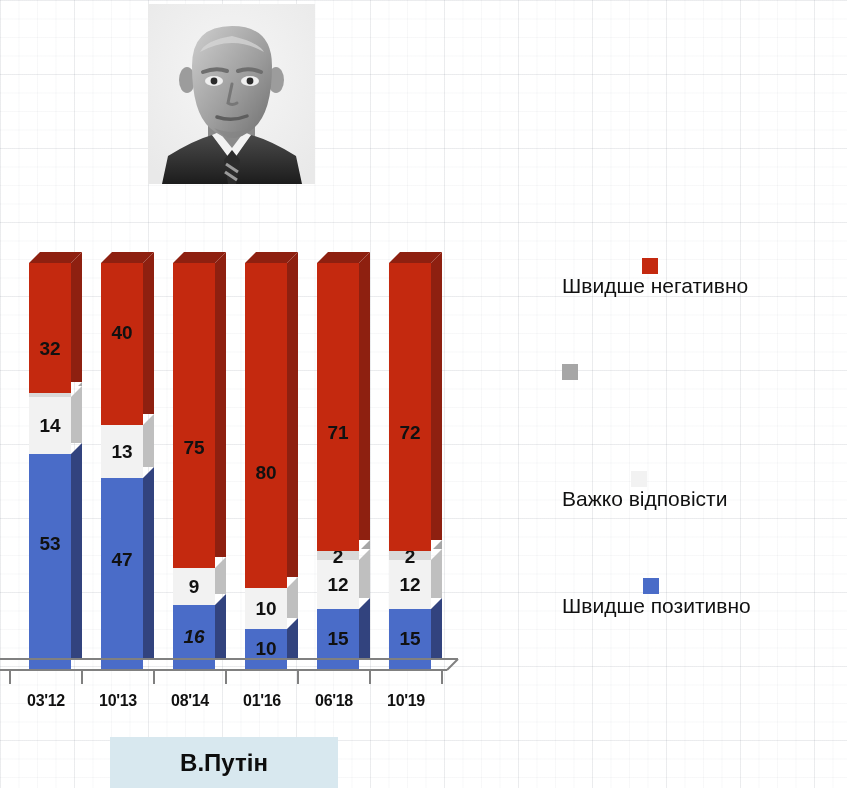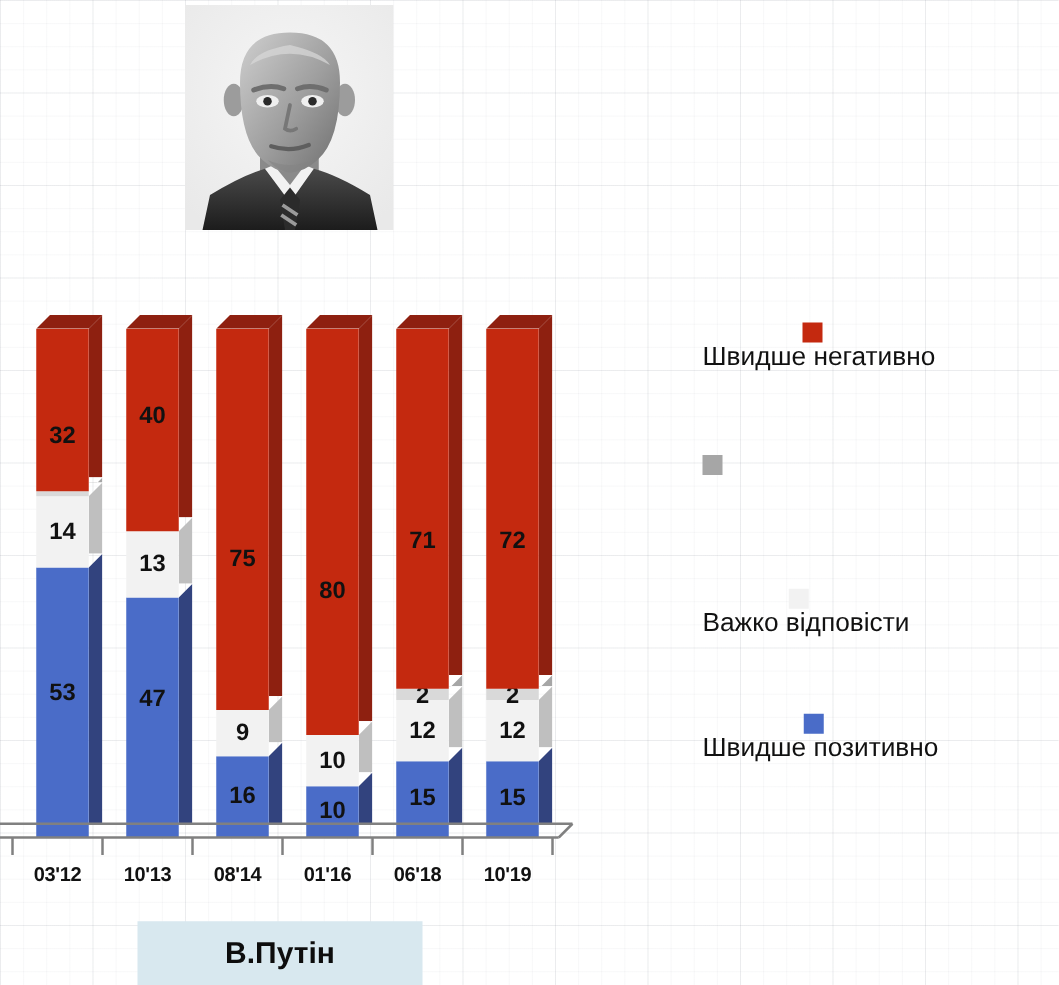--- a/index.html
+++ b/index.html
@@ -138,7 +138,7 @@
           <div class="sidefill" style="background:#32437e"></div>
         </div>
       <div class="front" style="background:#4a6cc8"></div>
-      <div class="val" style="top:91px;">53</div>
+      <div class="val" style="top:80px;">53</div>
     </div>
     <div class="seg" style="bottom:216px;height:57px;">
       <div class="sidewrap">

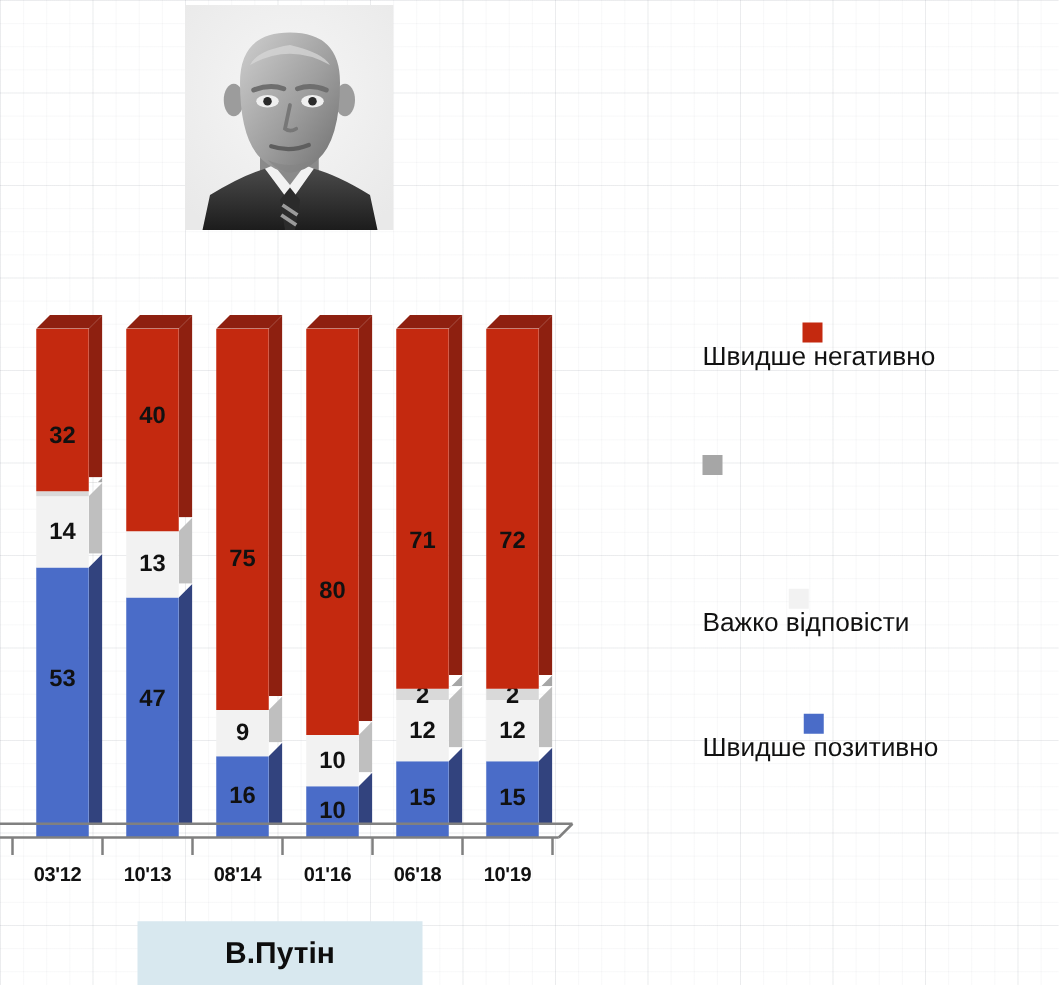--- a/index.html
+++ b/index.html
@@ -340,7 +340,7 @@
       <span class="leg-mark" style="background:#f2f2f2;"></span>
       <span class="leg-txt">Важко відповісти</span>
     </div>
-    <div class="leg-row" style="top:320px;justify-content:center;">
+    <div class="leg-row" style="top:320px;">
       <span class="leg-mark" style="background:#4a6cc8;"></span>
       <span class="leg-txt">Швидше позитивно</span>
     </div>

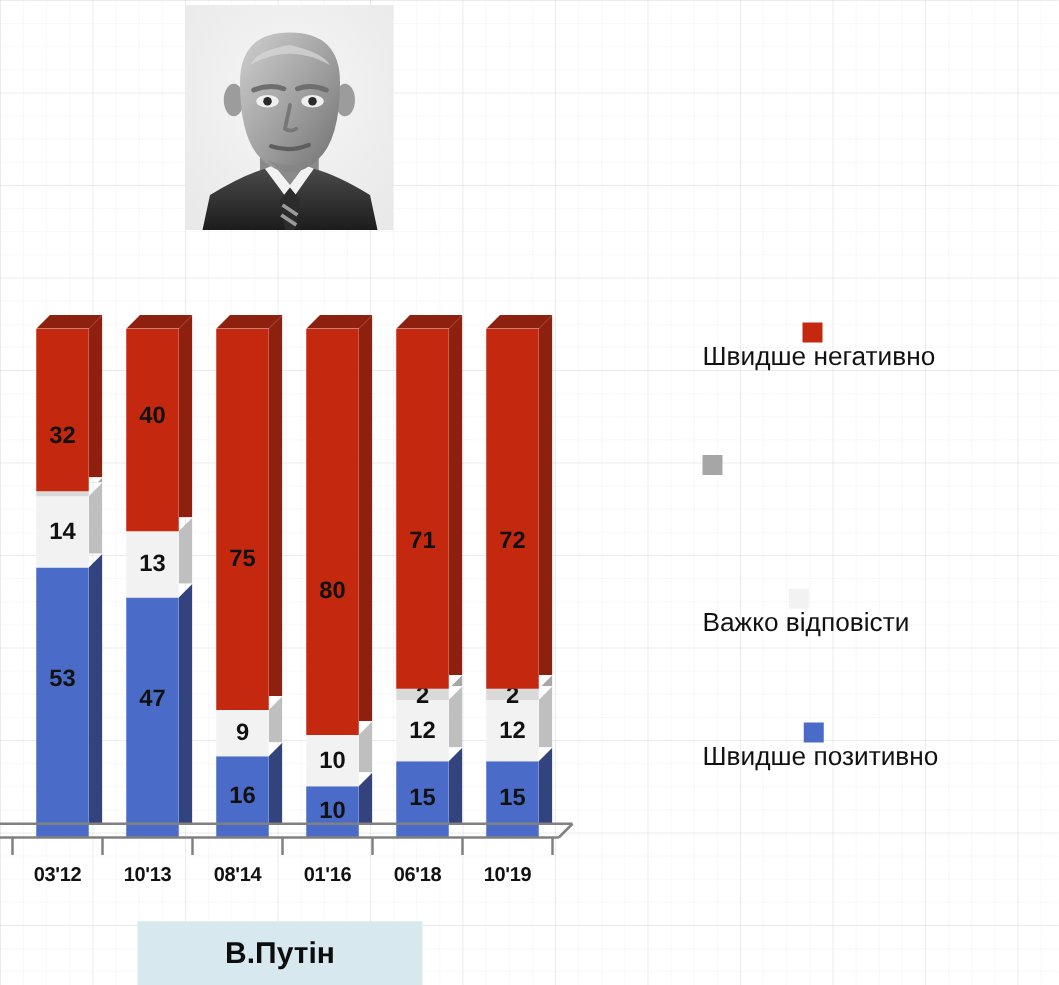--- a/index.html
+++ b/index.html
@@ -194,7 +194,7 @@
           <div class="sidefill" style="background:#32437e"></div>
         </div>
       <div class="front" style="background:#4a6cc8"></div>
-      <div class="val" style="top:22px;">16</div>
+      <div class="val" style="top:22px;font-style:italic;">16</div>
     </div>
     <div class="seg" style="bottom:65px;height:37px;">
       <div class="sidewrap">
== == ==
Where a line in the records above contains the string "height", return that line.

> [Reply]
     <div class="seg" style="bottom:216px;height:57px;">
     <div class="seg" style="bottom:65px;height:37px;">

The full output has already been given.